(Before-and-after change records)
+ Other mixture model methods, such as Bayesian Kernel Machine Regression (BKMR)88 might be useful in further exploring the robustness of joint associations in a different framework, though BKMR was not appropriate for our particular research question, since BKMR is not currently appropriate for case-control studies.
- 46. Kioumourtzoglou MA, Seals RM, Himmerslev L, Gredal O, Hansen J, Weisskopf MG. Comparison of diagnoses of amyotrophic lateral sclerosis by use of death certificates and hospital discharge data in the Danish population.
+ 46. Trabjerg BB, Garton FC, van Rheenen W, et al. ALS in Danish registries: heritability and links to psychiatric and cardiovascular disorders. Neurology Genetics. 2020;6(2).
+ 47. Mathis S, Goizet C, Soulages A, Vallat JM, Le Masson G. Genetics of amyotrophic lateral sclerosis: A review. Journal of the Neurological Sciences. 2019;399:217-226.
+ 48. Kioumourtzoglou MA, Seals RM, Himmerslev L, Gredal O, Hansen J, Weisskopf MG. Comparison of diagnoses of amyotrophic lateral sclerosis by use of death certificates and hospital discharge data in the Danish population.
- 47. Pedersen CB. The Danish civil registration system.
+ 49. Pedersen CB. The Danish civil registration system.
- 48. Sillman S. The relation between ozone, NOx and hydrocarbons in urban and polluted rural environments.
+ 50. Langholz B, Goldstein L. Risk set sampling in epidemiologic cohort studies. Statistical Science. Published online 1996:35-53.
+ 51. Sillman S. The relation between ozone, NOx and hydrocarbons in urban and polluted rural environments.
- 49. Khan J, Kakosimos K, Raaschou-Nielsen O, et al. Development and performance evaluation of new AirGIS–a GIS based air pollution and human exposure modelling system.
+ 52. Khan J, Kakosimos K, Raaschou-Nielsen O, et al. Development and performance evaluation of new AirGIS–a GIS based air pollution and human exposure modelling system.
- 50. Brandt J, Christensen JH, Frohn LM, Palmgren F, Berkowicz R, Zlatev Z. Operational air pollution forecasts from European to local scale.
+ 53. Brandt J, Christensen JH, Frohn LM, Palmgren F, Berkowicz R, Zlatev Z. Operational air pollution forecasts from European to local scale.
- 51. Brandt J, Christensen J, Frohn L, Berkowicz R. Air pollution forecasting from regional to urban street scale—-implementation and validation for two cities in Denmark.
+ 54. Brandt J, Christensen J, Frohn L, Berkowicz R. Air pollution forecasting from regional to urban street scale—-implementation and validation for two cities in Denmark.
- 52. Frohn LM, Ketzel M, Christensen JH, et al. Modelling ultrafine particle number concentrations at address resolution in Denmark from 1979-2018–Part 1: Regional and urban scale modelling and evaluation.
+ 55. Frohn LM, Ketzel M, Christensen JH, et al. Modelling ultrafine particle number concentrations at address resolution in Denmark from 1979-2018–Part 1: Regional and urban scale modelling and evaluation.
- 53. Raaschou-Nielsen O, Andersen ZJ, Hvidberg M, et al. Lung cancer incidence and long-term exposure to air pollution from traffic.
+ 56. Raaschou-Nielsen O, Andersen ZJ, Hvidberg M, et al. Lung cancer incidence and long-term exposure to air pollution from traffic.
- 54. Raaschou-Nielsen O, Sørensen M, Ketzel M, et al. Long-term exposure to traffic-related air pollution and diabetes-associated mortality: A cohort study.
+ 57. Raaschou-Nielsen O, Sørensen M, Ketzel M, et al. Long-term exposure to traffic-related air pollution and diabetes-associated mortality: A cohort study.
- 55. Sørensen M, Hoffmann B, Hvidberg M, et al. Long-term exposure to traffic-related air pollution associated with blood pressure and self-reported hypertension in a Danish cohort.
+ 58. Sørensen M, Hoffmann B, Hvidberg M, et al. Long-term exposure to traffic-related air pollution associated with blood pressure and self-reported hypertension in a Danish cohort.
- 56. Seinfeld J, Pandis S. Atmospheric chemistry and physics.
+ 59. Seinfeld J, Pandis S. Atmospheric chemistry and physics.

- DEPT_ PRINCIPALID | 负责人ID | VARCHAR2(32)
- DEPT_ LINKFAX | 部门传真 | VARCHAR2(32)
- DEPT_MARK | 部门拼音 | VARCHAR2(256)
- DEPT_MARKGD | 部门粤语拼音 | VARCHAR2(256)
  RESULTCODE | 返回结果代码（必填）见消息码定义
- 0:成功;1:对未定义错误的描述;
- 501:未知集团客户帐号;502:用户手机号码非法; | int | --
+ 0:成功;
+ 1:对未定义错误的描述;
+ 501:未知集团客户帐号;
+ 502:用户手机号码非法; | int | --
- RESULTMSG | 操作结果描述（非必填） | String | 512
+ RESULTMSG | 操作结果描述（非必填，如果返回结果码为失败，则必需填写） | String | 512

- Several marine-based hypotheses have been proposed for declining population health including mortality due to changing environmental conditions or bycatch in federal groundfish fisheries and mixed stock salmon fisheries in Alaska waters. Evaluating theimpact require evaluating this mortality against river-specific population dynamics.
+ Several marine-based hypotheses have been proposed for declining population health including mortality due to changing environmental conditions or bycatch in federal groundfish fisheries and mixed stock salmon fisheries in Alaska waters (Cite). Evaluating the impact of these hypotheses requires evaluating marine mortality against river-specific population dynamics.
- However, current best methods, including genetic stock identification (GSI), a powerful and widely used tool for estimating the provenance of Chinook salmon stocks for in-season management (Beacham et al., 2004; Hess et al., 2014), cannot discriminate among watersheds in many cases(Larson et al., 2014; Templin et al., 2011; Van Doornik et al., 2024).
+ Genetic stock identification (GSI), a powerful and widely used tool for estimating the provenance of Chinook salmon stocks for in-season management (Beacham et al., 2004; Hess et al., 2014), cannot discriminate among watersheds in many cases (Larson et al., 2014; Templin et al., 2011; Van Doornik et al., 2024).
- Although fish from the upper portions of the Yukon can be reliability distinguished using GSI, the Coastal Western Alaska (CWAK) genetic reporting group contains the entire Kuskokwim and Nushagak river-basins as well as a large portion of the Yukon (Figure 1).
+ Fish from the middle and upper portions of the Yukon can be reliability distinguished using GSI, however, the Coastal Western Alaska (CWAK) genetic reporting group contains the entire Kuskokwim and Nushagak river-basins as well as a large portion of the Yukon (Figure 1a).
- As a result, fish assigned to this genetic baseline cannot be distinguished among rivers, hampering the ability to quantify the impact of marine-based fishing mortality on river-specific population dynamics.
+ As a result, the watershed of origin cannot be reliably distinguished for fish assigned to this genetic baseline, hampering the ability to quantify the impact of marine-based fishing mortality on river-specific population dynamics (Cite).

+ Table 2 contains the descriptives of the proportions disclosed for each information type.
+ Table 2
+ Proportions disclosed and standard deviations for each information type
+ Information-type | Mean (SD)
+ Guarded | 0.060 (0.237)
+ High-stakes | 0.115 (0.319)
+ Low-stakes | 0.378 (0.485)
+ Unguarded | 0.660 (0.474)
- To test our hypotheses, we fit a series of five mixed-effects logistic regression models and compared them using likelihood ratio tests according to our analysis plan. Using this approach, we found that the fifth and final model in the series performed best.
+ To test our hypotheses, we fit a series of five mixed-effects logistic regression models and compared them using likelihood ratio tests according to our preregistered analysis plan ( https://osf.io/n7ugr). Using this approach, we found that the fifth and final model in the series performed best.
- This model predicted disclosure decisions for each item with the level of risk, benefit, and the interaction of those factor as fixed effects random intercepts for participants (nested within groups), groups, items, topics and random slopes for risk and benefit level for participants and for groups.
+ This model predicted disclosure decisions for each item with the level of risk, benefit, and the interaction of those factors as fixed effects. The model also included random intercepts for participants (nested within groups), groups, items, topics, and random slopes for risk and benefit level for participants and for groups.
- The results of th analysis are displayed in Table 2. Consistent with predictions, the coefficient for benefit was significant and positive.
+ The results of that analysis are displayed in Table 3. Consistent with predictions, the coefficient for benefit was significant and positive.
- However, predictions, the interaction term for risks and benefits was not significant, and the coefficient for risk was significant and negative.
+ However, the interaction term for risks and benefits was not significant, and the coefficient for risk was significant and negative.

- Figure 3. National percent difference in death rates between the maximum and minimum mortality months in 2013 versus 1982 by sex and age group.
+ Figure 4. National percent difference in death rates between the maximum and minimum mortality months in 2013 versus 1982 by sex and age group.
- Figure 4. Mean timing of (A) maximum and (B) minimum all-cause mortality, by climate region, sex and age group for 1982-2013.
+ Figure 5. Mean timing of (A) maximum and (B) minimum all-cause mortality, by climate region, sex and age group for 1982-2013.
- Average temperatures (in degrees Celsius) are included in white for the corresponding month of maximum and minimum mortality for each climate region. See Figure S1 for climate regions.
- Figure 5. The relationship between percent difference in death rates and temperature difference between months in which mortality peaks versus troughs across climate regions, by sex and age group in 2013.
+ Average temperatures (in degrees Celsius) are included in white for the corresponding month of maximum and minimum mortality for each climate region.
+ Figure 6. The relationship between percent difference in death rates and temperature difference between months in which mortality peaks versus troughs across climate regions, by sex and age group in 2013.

> [WHAT TO WORK ON] Start with the line above that contains "- 47. Pedersen" and end with the line that contains "- 49. Khan J, Kakosimos". Write out those lines exactly, and only those.

> [RESULT BELOW]
- 47. Pedersen CB. The Danish civil registration system.
+ 49. Pedersen CB. The Danish civil registration system.
- 48. Sillman S. The relation between ozone, NOx and hydrocarbons in urban and polluted rural environments.
+ 50. Langholz B, Goldstein L. Risk set sampling in epidemiologic cohort studies. Statistical Science. Published online 1996:35-53.
+ 51. Sillman S. The relation between ozone, NOx and hydrocarbons in urban and polluted rural environments.
- 49. Khan J, Kakosimos K, Raaschou-Nielsen O, et al. Development and performance evaluation of new AirGIS–a GIS based air pollution and human exposure modelling system.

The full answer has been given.